The take-aways for the ergodic spectral efficiency are:

• Avoid mixing time and spatial scales by expecting first over the fading and separately over the point process; this way, the spatial distribution of the SE can be obtained, instead of merely its average.
• Avoid gifting the receiver with information it cannot possibly have; this way, tight lower bounds can be obtained instead of loose upper bounds.

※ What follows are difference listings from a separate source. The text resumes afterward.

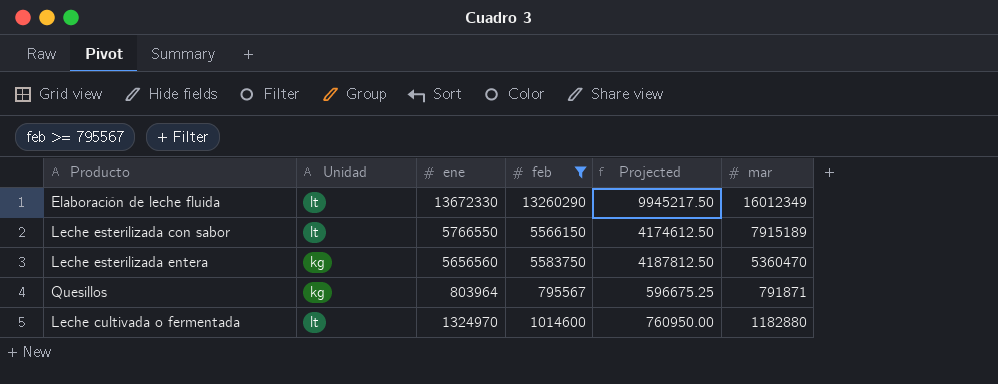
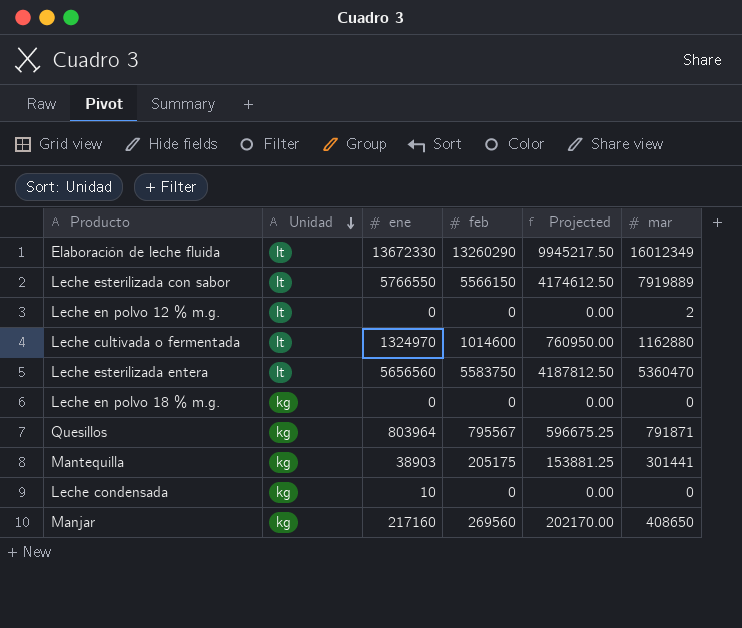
filter: feb >= 795567 -> none
row order: none -> Unidad descending
Leche esterilizada con sabor | mar: 7915189 -> 7919889
Leche cultivada o fermentada | mar: 1182880 -> 1162880
Leche esterilizada entera | Unidad: kg -> lt

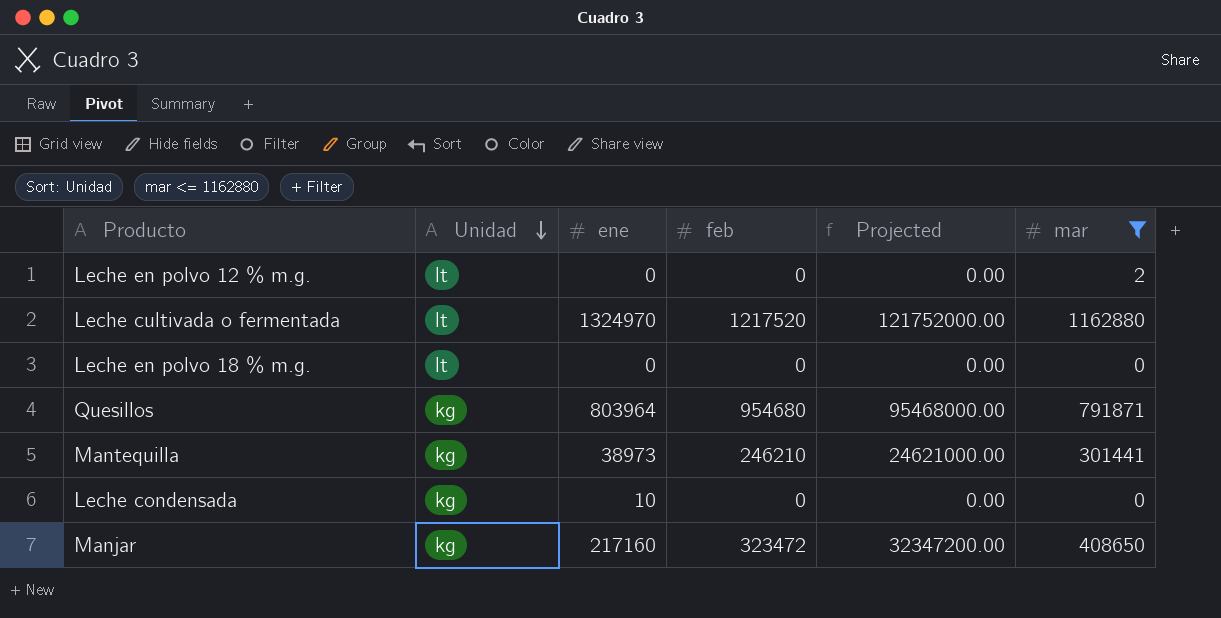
filter: none -> mar <= 1162880
column Projected | formula: [feb] * 0.75 -> [feb] * 100
Leche cultivada o fermentada | feb: 1014600 -> 1217520
Leche en polvo 18 % m.g. | Unidad: kg -> lt
Quesillos | feb: 795567 -> 954680
Mantequilla | ene: 38903 -> 38973
Mantequilla | feb: 205175 -> 246210
Manjar | feb: 269560 -> 323472

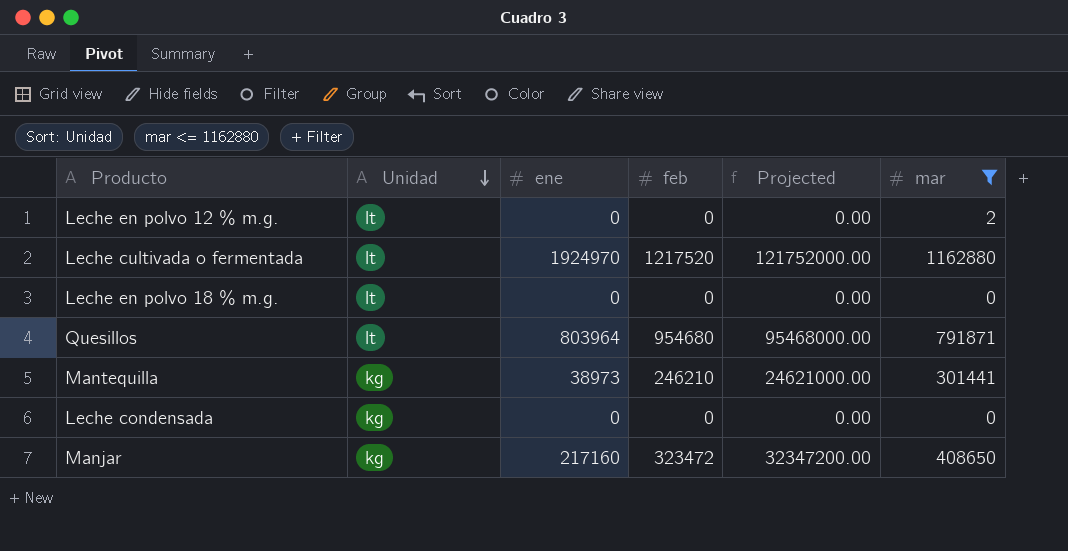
Leche cultivada o fermentada | ene: 1324970 -> 1924970
Quesillos | Unidad: kg -> lt
Leche condensada | ene: 10 -> 0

The details can be found here.

# Averages, distributions, and meta distributions

In this post I would like to show how meta distributions naturally emerge as an important extension of the concepts of averages and distributions. For a random variable Z, we call 𝔼(Z) its average (or mean). If we add a parameter z to compare Z against and form the family of random variables 1(Z>z), we call their mean the distribution of Z (to be precise, the complementary cumulative distribution function, ccdf for short).
Now, if Z does not depend on any other randomness, then 𝔼1(Z>z) gives the complete information about all statistics of Z, i.e., the probability of any event can be expressed by adding or subtracting these elementary probabilities.
However, if Z is a function of other sources of randomness, then 𝔼1(Z>z) does not reveal how the statistics of Z depend on those of the individual random elements. In general Z may depend on many, possibly infinitely many, random variables and random elements (e.g., point processes), such as the SIR in a wireless network. Let us focus on the case Z=f(X,Y), where X and Y are independent random variables. Then, to discern how X and Y individually affect Z, we need to add a second parameter, say x, to extend the distribution to the meta distribution:

$\displaystyle \bar F_{[\![Z\mid Y]\!]}(z,x)=\mathbb{E}\mathbf{1}(\mathbb{E}[\mathbf{1}(Z>z) \mid Y]>x).$

Alternatively,

$\displaystyle \bar F_{[\![Z\mid Y]\!]}(z,x)=\mathbb{E}\mathbf{1}(\mathbb{E}_X\mathbf{1}(Z>z)>x).$

Hence the meta distribution (MD) is defined by first conditioning on part of the randomness. It has two parameters, the distribution has one parameter, and the average has zero parameters. There is a natural progression from averages to distributions to meta distributions (and back), as illustrated in this figure:

From the top going down, we obtain more information about Z by adding indicators and parameters. Conversely, we can eliminate parameters by integration (taking averages). Letting U be the conditional ccdf given Y, i.e., U=𝔼X1(Z>z)=𝔼[1(Z>z) | Y], it is apparent that the distribution of Z is the average of U, while the MD is the distribution of U.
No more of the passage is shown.